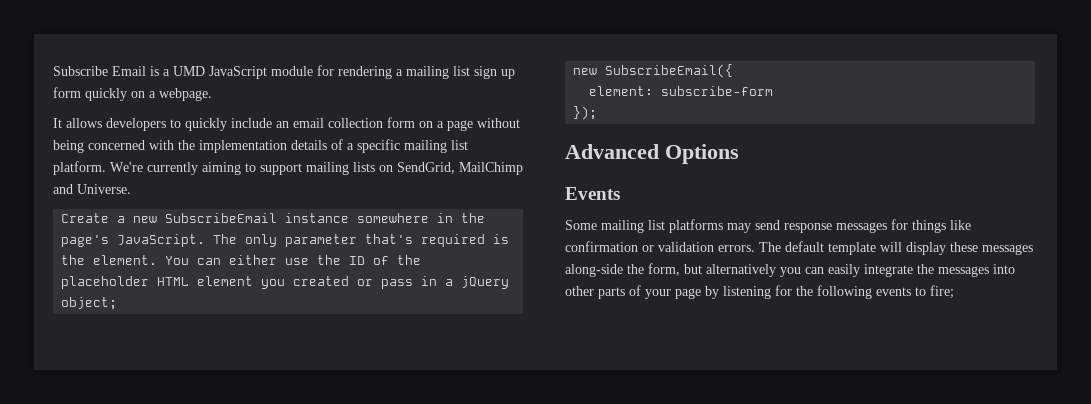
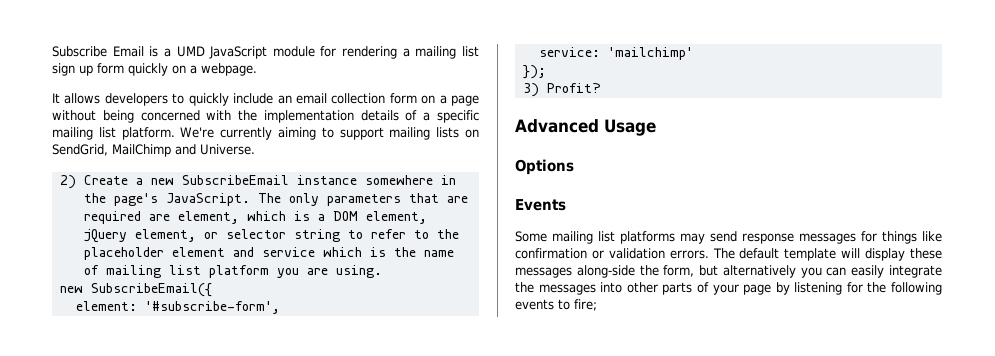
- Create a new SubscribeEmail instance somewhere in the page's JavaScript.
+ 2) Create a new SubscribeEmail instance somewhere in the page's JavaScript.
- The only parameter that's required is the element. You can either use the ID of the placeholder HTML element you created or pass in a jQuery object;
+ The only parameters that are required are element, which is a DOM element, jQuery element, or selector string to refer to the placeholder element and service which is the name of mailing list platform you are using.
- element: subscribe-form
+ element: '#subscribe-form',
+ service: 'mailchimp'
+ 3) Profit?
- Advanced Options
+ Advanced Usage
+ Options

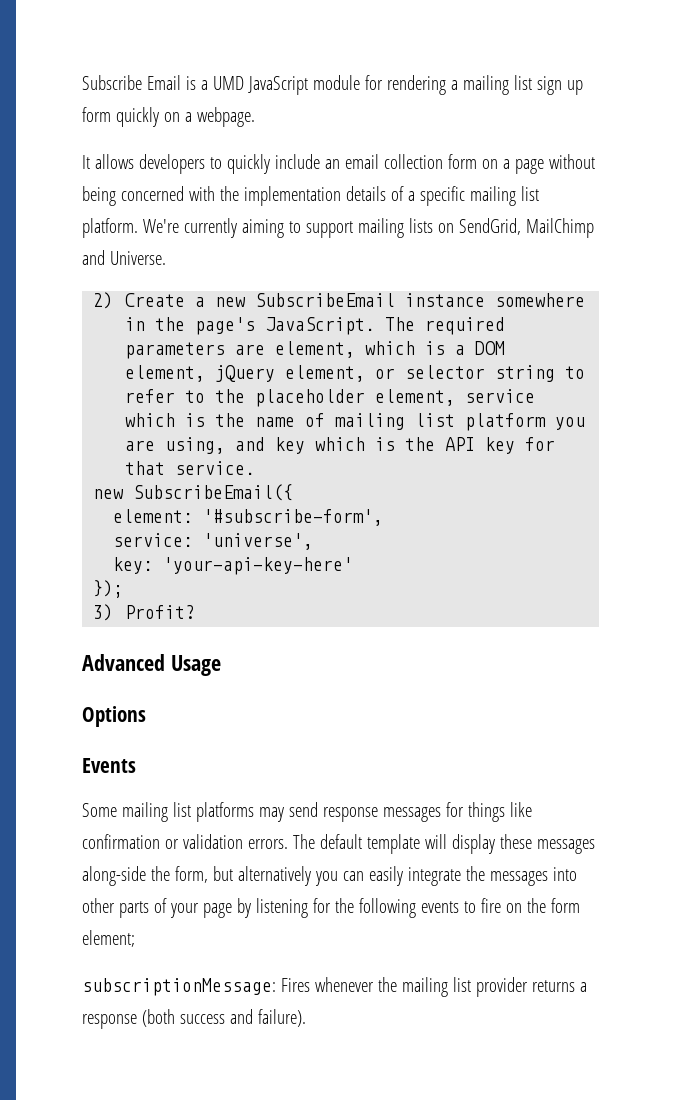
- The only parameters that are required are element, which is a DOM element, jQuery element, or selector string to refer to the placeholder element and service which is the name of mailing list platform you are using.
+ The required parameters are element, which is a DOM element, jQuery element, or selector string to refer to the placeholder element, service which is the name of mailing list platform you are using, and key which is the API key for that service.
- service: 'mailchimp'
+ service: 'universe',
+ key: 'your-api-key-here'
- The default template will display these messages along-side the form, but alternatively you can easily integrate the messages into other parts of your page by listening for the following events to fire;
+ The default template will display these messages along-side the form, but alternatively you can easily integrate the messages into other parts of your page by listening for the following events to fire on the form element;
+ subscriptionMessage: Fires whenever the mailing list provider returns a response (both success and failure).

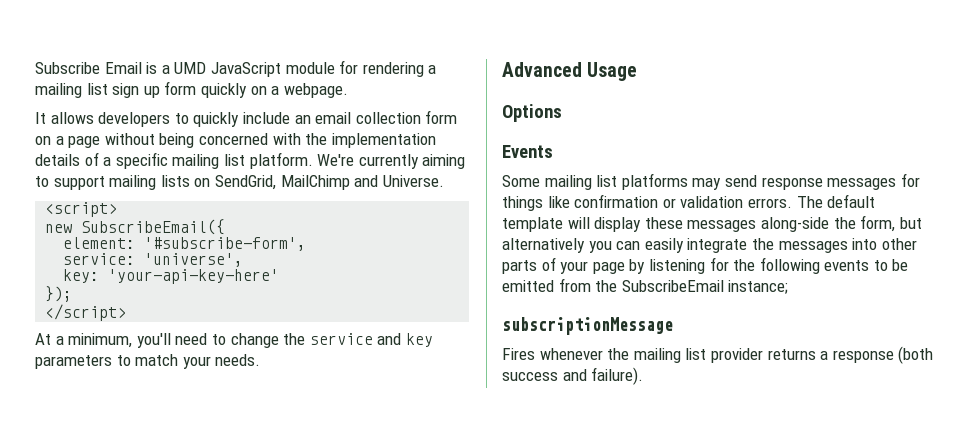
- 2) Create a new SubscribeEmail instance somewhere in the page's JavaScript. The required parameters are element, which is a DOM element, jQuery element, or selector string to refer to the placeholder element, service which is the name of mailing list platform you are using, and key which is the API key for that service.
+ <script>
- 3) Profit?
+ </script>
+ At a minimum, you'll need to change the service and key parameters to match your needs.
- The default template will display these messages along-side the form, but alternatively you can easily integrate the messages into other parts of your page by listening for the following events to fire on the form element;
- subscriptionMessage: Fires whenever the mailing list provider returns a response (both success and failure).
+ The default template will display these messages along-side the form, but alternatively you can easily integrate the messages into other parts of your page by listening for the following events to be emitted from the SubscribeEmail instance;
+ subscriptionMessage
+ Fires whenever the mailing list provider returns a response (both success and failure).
────────────────
In the records above, collect each line with "parameters".

→ Task answer
+ The only parameters that are required are element, which is a DOM element, jQuery element, or selector string to refer to the placeholder element and service which is the name of mailing list platform you are using.
- The only parameters that are required are element, which is a DOM element, jQuery element, or selector string to refer to the placeholder element and service which is the name of mailing list platform you are using.
+ The required parameters are element, which is a DOM element, jQuery element, or selector string to refer to the placeholder element, service which is the name of mailing list platform you are using, and key which is the API key for that service.
- 2) Create a new SubscribeEmail instance somewhere in the page's JavaScript. The required parameters are element, which is a DOM element, jQuery element, or selector string to refer to the placeholder element, service which is the name of mailing list platform you are using, and key which is the API key for that service.
+ At a minimum, you'll need to change the service and key parameters to match your needs.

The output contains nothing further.